George swore. Threatening calls were standard. But these stupid shits could never see beyond their own noses. Whose business was he supposed to stay out of?
He reached for the telephone directory, looked up Kakridis, Petrakis and Pezas, and jotted their numbers down. He rang Kakridis first, got an answering machine and left a message. Next he tried Petrakis.
‘Yes?’ The unmistakable, suspicion-filled voice.
‘Zafiris here. I have a question and I want a straight answer.’
‘Go ahead.’
‘Did you send someone to raid my flat last night?’
‘Why would I do that?’
‘Perhaps you might tell me.’
‘I did not.’
‘I’ve also had a threatening phone call.’
‘What do you want me to do about it?’
‘If it was you that instigated it…’
‘I don’t do that kind of thing.’
‘Or some agent of yours?’
‘Absolutely not!’
George wondered what else he might ask.
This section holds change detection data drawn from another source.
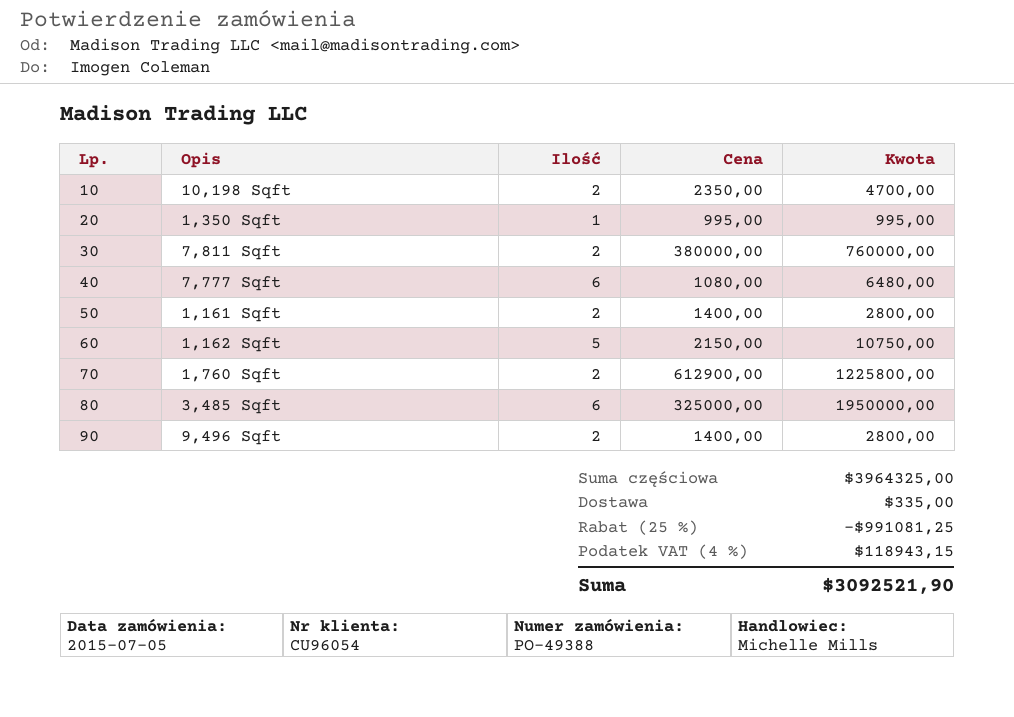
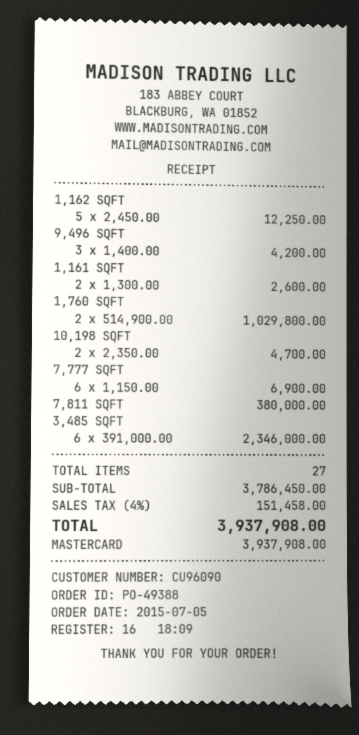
customer number: CU96054 -> CU96090
1,350 Sqft: 1 x 995.00 = 995.00 -> none
7,811 Sqft: 2 x 380000.00 = 760000.00 -> 1 x 380000.00 = 380000.00
7,777 Sqft: 6 x 1080.00 = 6480.00 -> 6 x 1150.00 = 6900.00
1,161 Sqft: 2 x 1400.00 = 2800.00 -> 2 x 1300.00 = 2600.00
1,162 Sqft: 5 x 2150.00 = 10750.00 -> 5 x 2450.00 = 12250.00
1,760 Sqft: 2 x 612900.00 = 1225800.00 -> 2 x 514900.00 = 1029800.00
3,485 Sqft: 6 x 325000.00 = 1950000.00 -> 6 x 391000.00 = 2346000.00
9,496 Sqft: 2 x 1400.00 = 2800.00 -> 3 x 1400.00 = 4200.00
subtotal: 3964325.00 -> 3786450.00
discount: 25% = 991081.25 -> none
shipping: 335.00 -> none
tax: 4% = 118943.15 -> 4% = 151458.00
total: 3092521.90 -> 3937908.00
His head was hurting, his mind working slowly.
‘Is that all?’ asked Petrakis.
‘Well, since we’re talking, did you receive my email?’
‘I did, and I replied.’
‘My computer’s gone, so I haven’t read your reply.’
The voice hesitated. ‘Wait one second. I’ll read it to you… Thank you for your report. I need to consider the matter carefully before committing any further expenditure. Please regard this investigation as closed and forward to my office all relevant paperwork.’
‘Closed?’ George could not hide his disappointment. ‘You really want me to stop?’